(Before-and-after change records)
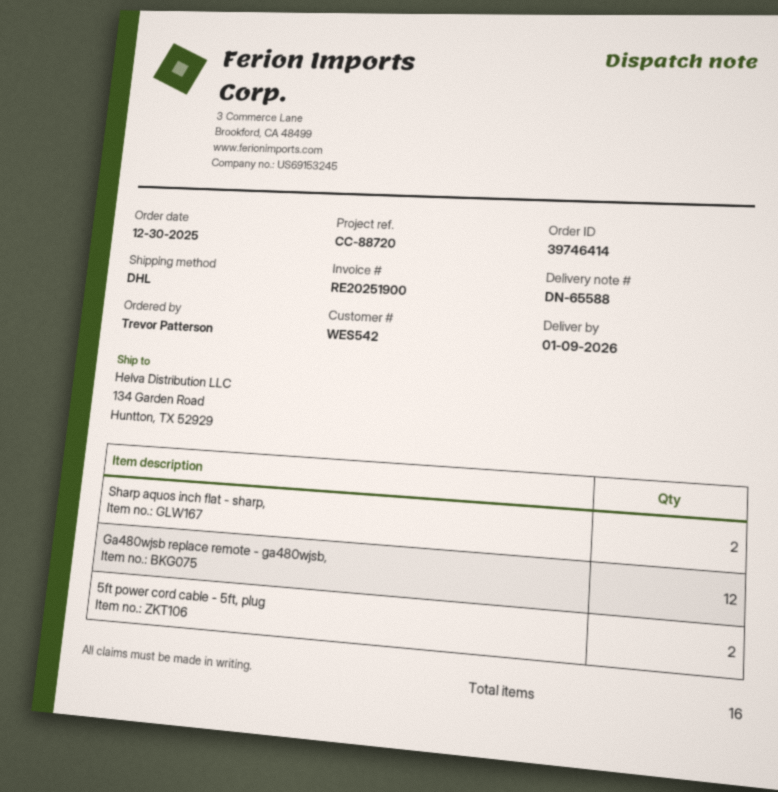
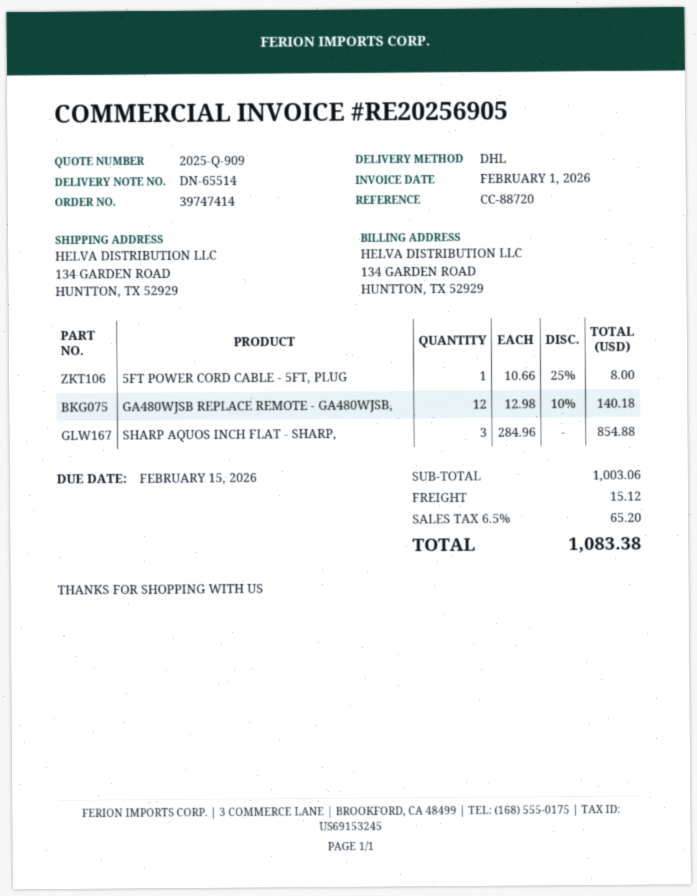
order number: 39746414 -> 39747414
delivery note number: DN-65588 -> DN-65514
invoice number: RE20251900 -> RE20256905
Sharp aquos inch flat - sharp,: 2 -> 3
5ft power cord cable - 5ft, plug: 2 -> 1

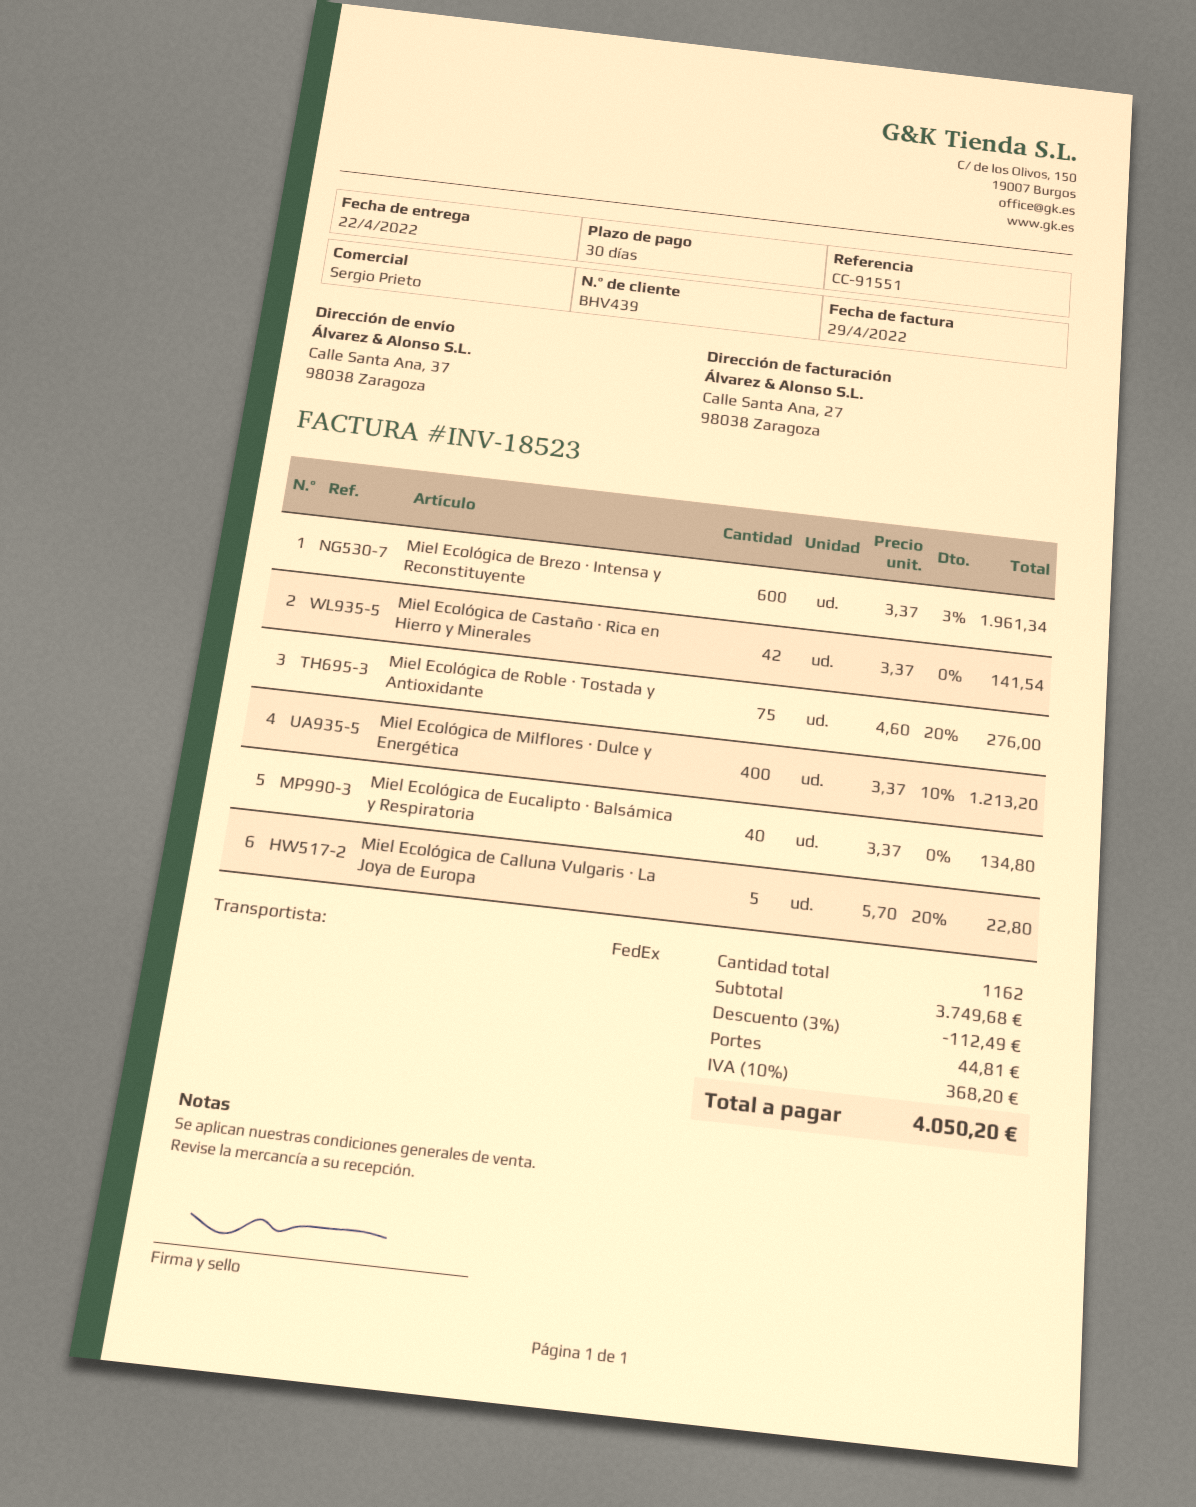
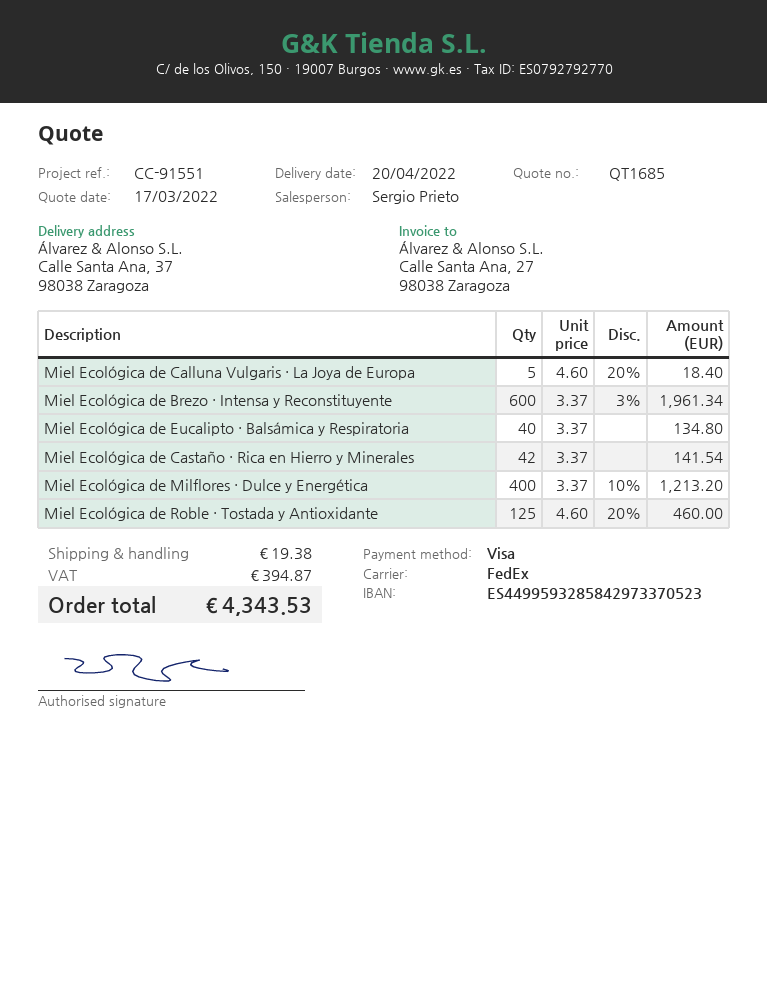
delivery date: 2022-04-22 -> 2022-04-20
Miel Ecológica de Roble · Tostada y Antioxidante: 75 x 4.60 - 20% = 276.00 -> 125 x 4.60 - 20% = 460.00
Miel Ecológica de Calluna Vulgaris · La Joya de Europa: 5 x 5.70 - 20% = 22.80 -> 5 x 4.60 - 20% = 18.40
discount: 3% = 112.49 -> none
shipping: 44.81 -> 19.38
tax: 368.20 -> 394.87
total: 4050.20 -> 4343.53

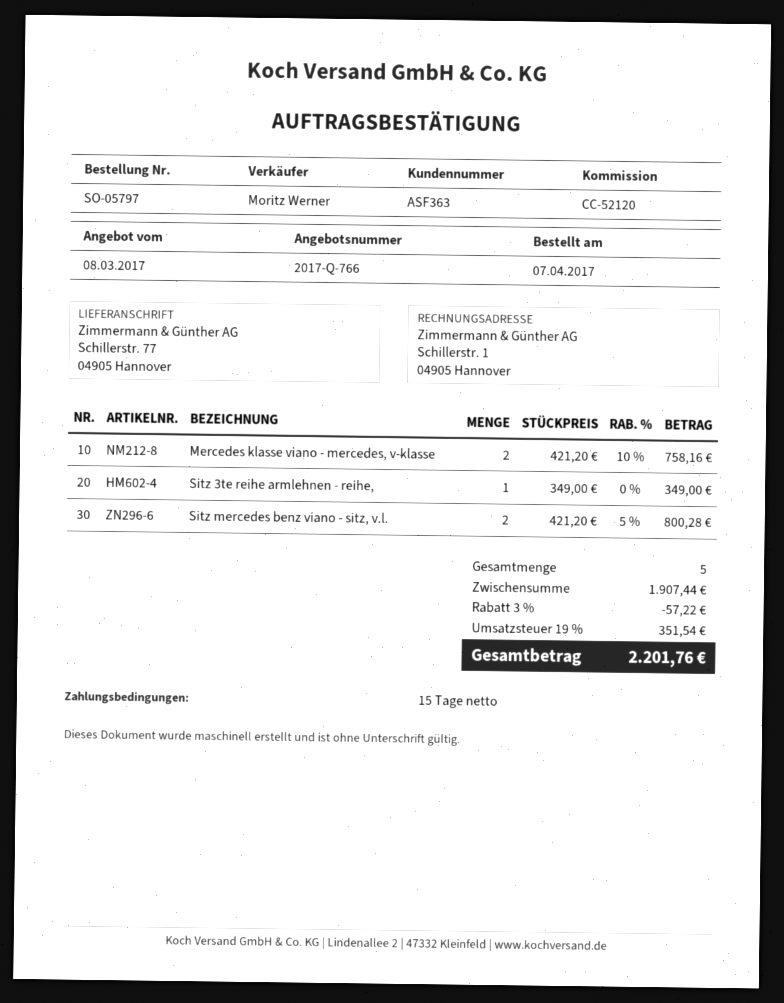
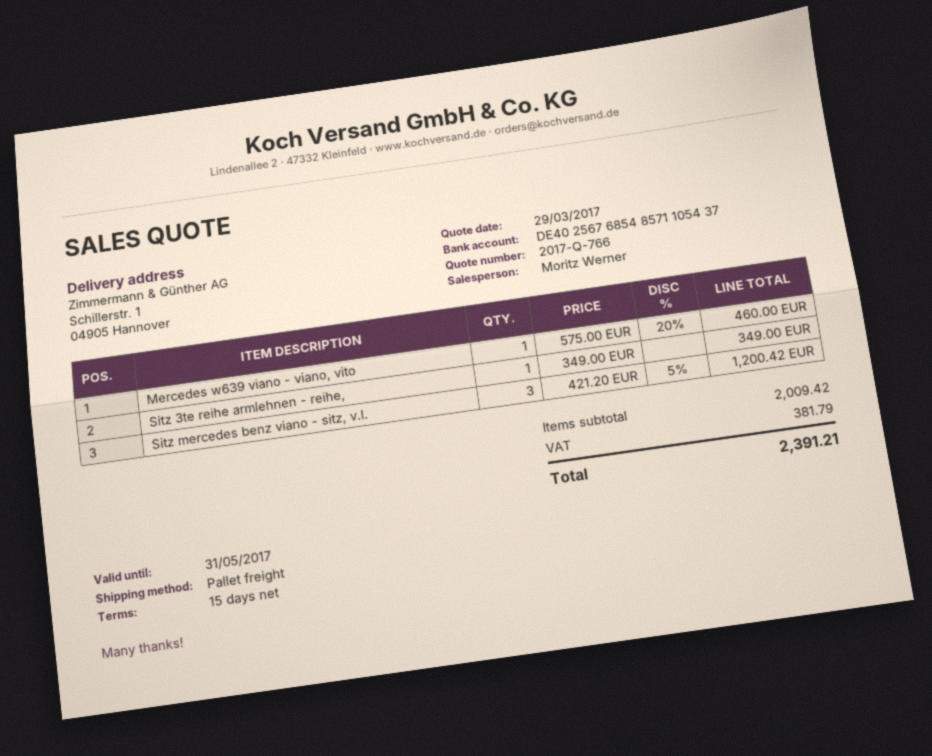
quote date: 2017-03-08 -> 2017-03-29
ship to: Schillerstr. 77, 04905 Hannover -> Schillerstr. 1, 04905 Hannover
Mercedes klasse viano - mercedes, v-klasse: 2 x 421.20 - 10% = 758.16 -> none
Sitz mercedes benz viano - sitz, v.l.: 2 x 421.20 - 5% = 800.28 -> 3 x 421.20 - 5% = 1200.42
Mercedes w639 viano - viano, vito: none -> 1 x 575.00 - 20% = 460.00
subtotal: 1907.44 -> 2009.42
discount: 3% = 57.22 -> none
tax: 351.54 -> 381.79
total: 2201.76 -> 2391.21

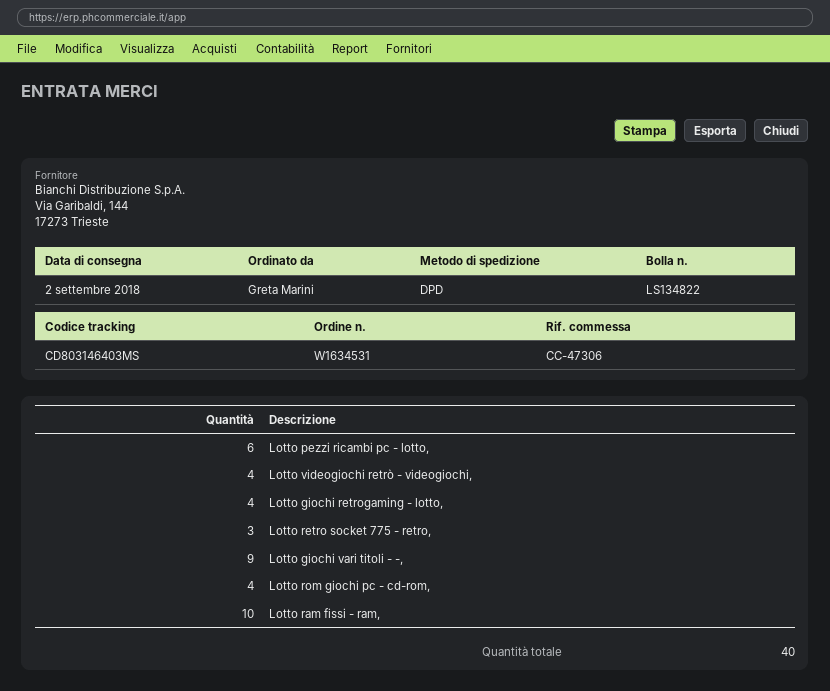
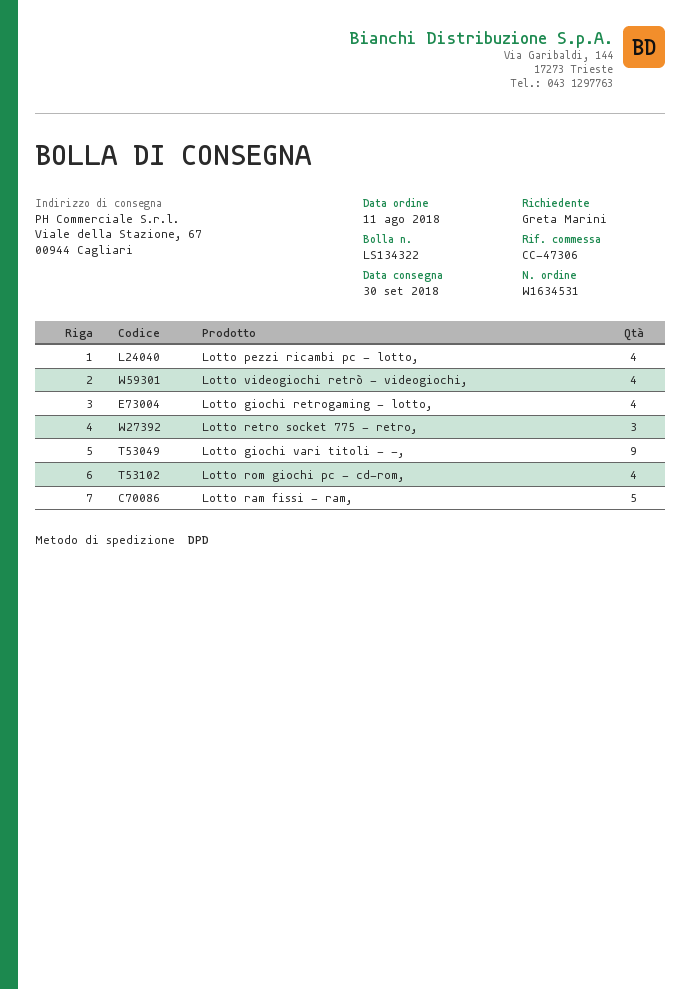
delivery note number: LS134822 -> LS134322
delivery date: 2018-09-02 -> 2018-09-30
Lotto pezzi ricambi pc - lotto,: 6 -> 4
Lotto ram fissi - ram,: 10 -> 5

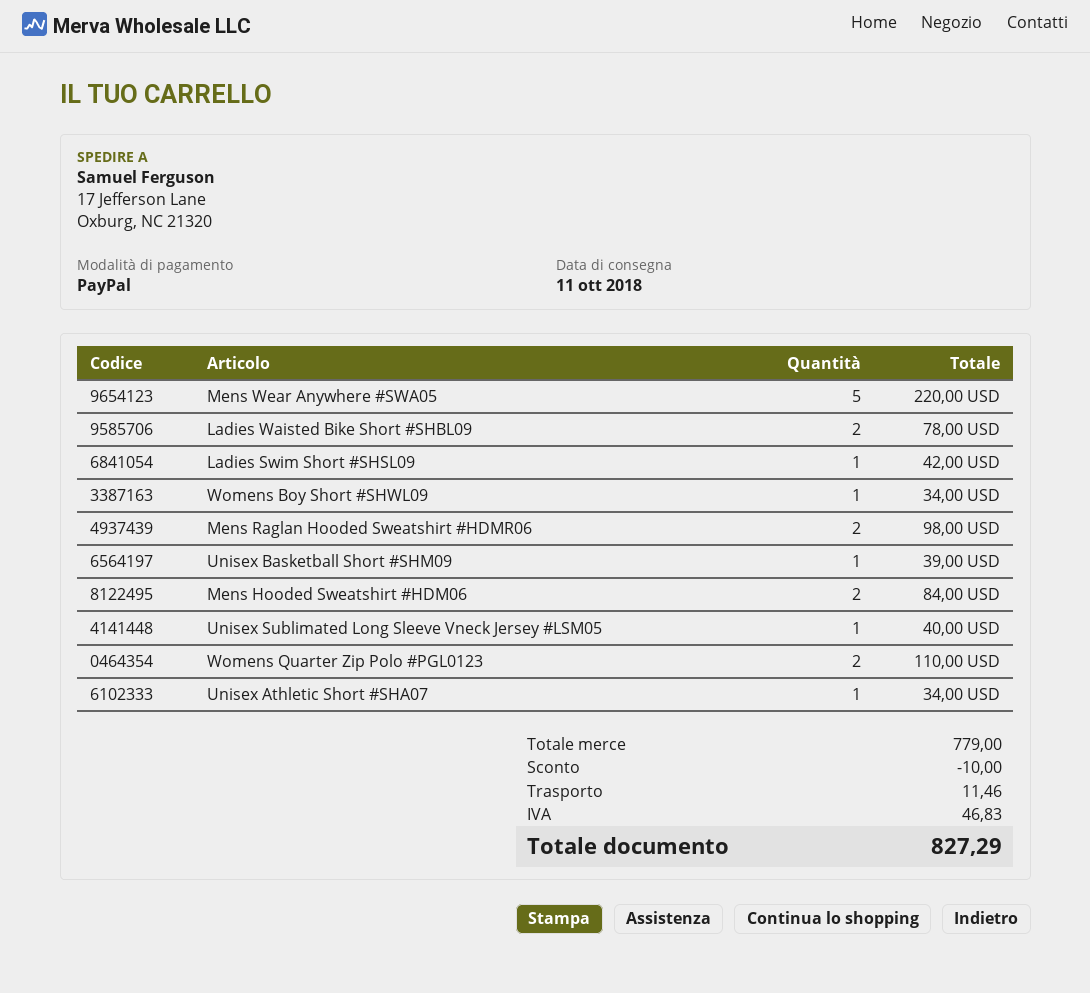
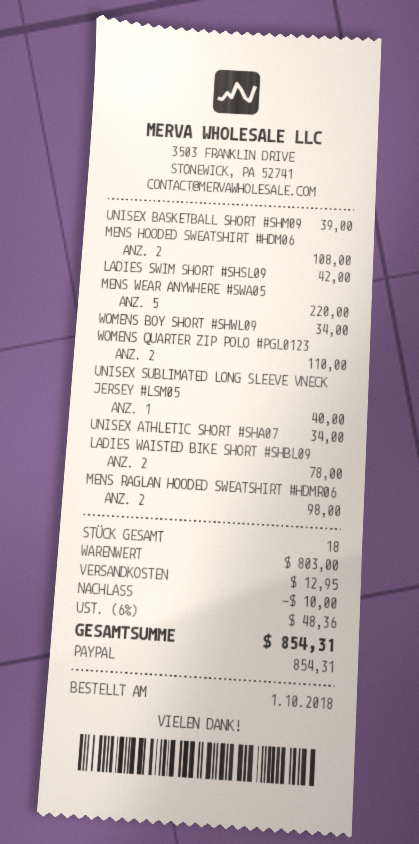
Mens Hooded Sweatshirt #HDM06: 2 for 84.00 -> 2 for 108.00
subtotal: 779.00 -> 803.00
shipping: 11.46 -> 12.95
tax: 46.83 -> 48.36
total: 827.29 -> 854.31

## Exercise brief
Tally the lines in these entries that have the string "subtotal" in them, then answer with the count and nothing else.

## Finished exercise
2